▶ [Your goal]
What you produce should match the records below precisely, except that images are removed.

═════ Records for the task

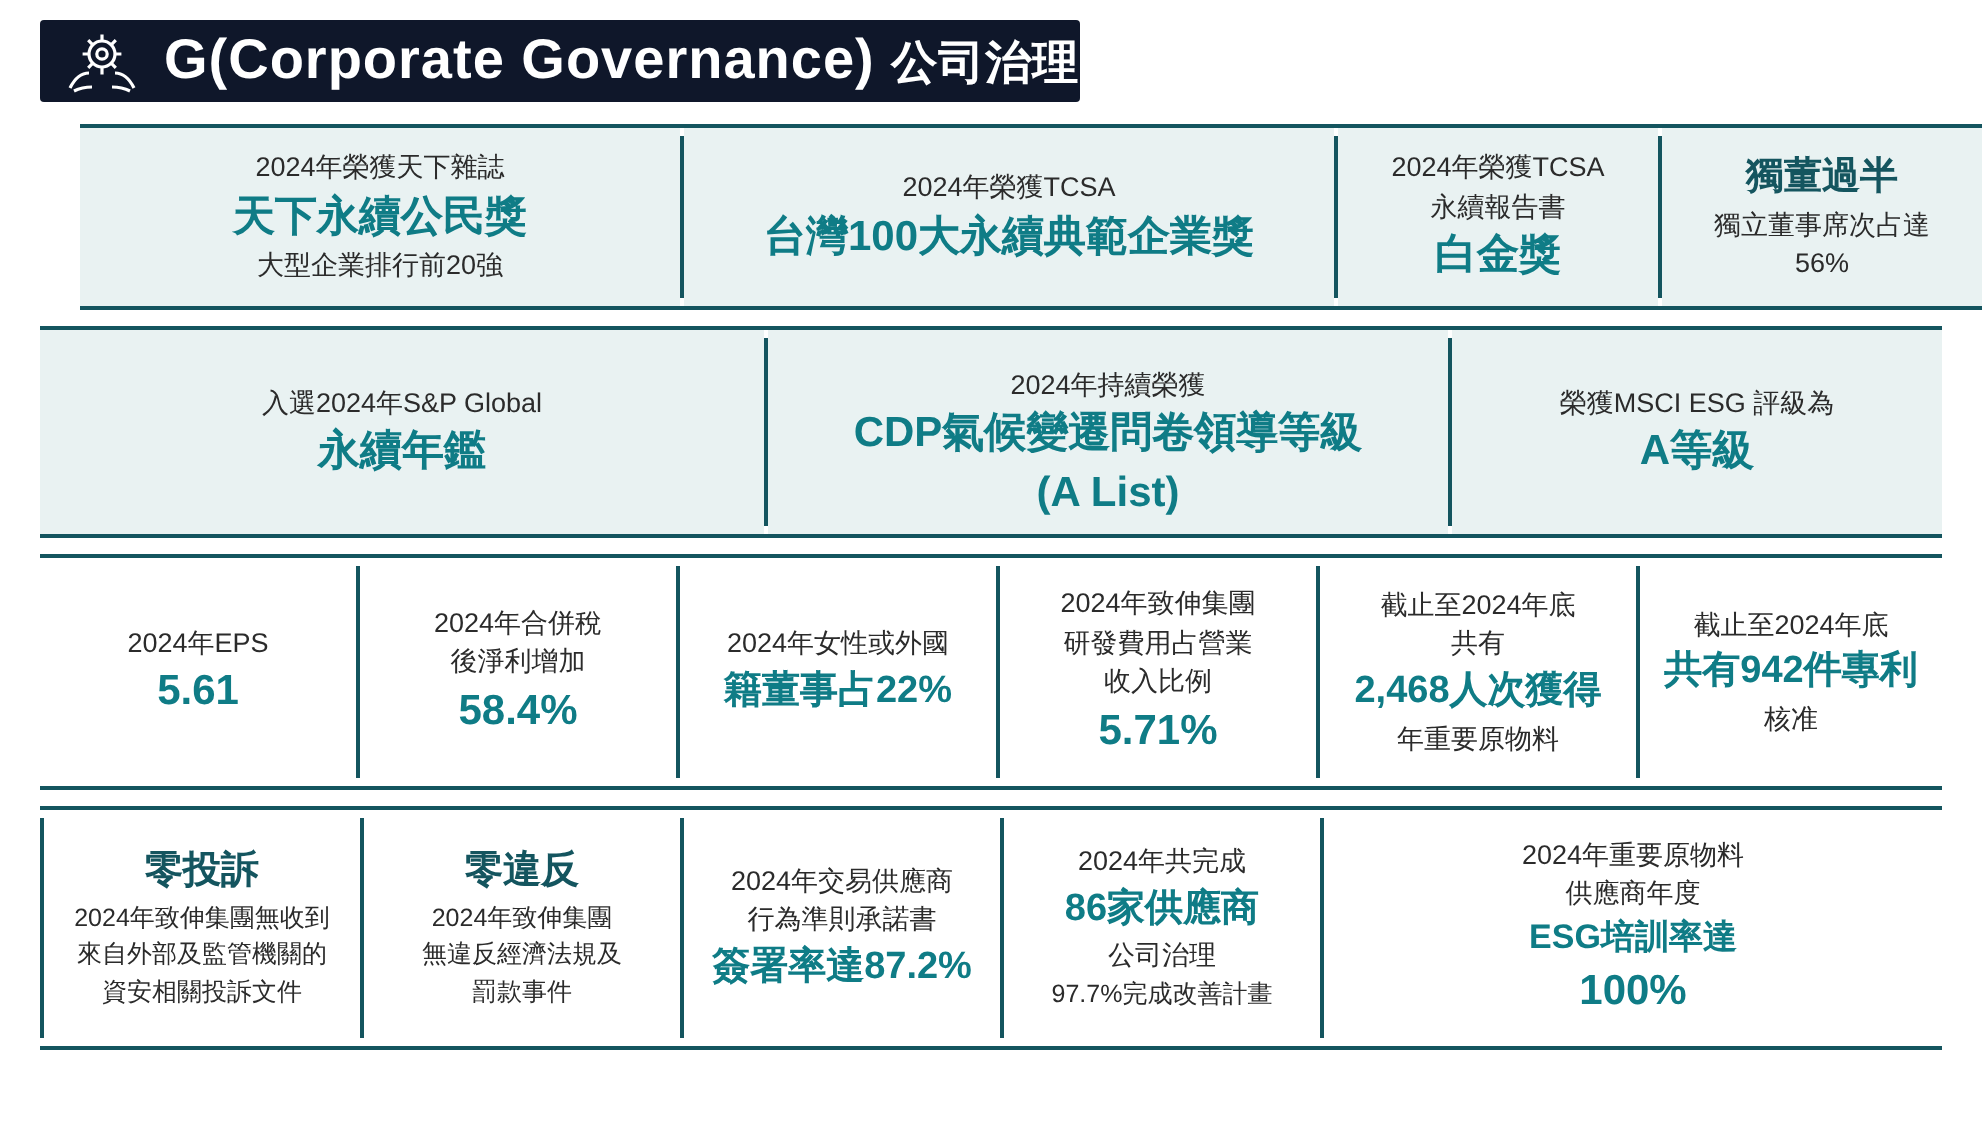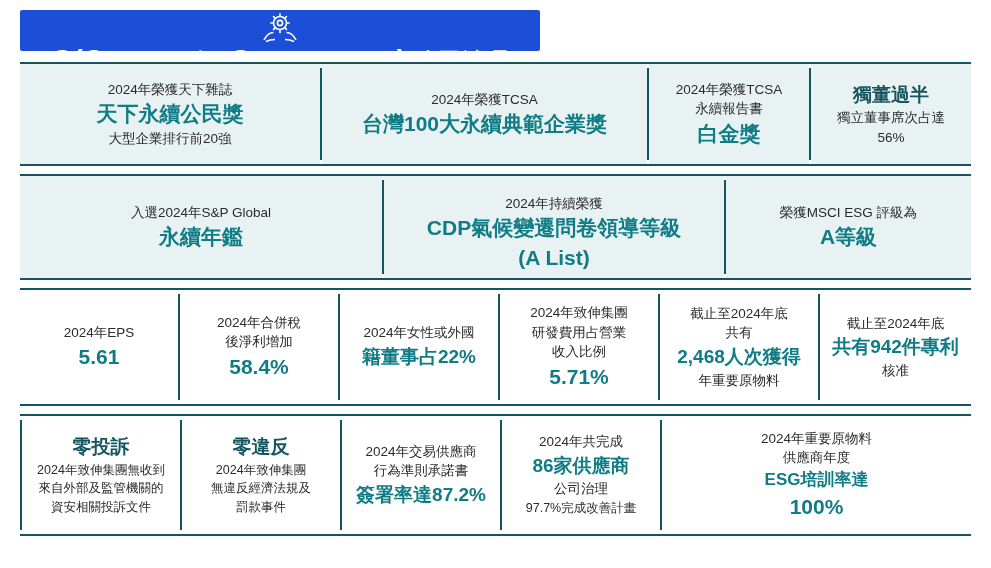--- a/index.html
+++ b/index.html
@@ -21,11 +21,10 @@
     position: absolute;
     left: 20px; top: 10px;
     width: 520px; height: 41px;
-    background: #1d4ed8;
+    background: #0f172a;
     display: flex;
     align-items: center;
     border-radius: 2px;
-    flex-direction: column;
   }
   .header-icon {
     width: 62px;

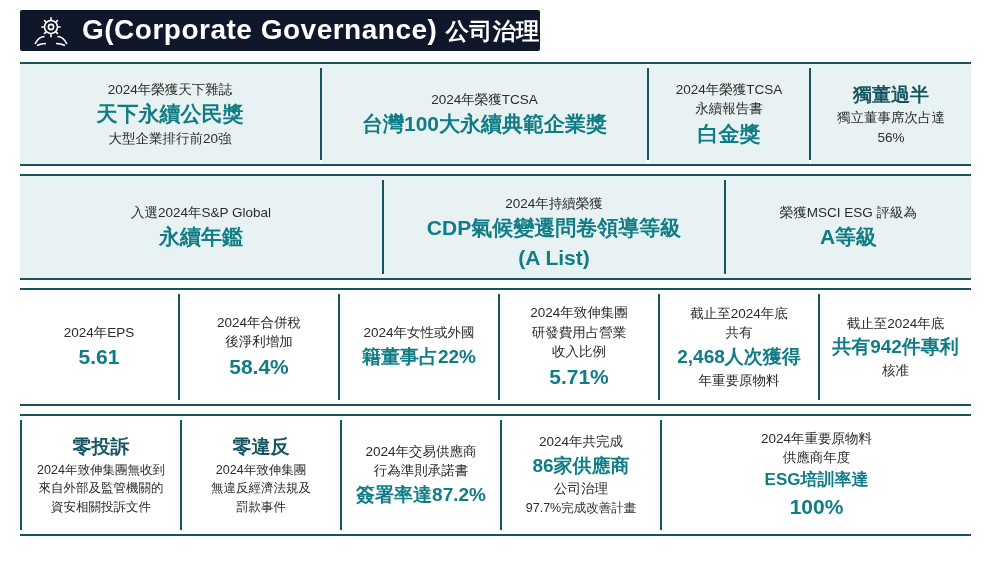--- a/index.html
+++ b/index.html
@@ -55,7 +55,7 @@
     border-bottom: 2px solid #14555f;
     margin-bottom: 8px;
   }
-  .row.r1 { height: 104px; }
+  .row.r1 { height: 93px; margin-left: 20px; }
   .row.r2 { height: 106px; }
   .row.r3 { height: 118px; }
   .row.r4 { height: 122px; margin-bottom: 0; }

══════════

▶ [Output for this exercise]
--- a/index.html
+++ b/index.html
@@ -21,11 +21,10 @@
     position: absolute;
     left: 20px; top: 10px;
     width: 520px; height: 41px;
-    background: #1d4ed8;
+    background: #0f172a;
     display: flex;
     align-items: center;
     border-radius: 2px;
-    flex-direction: column;
   }
   .header-icon {
     width: 62px;

--- a/index.html
+++ b/index.html
@@ -55,7 +55,7 @@
     border-bottom: 2px solid #14555f;
     margin-bottom: 8px;
   }
-  .row.r1 { height: 104px; }
+  .row.r1 { height: 93px; margin-left: 20px; }
   .row.r2 { height: 106px; }
   .row.r3 { height: 118px; }
   .row.r4 { height: 122px; margin-bottom: 0; }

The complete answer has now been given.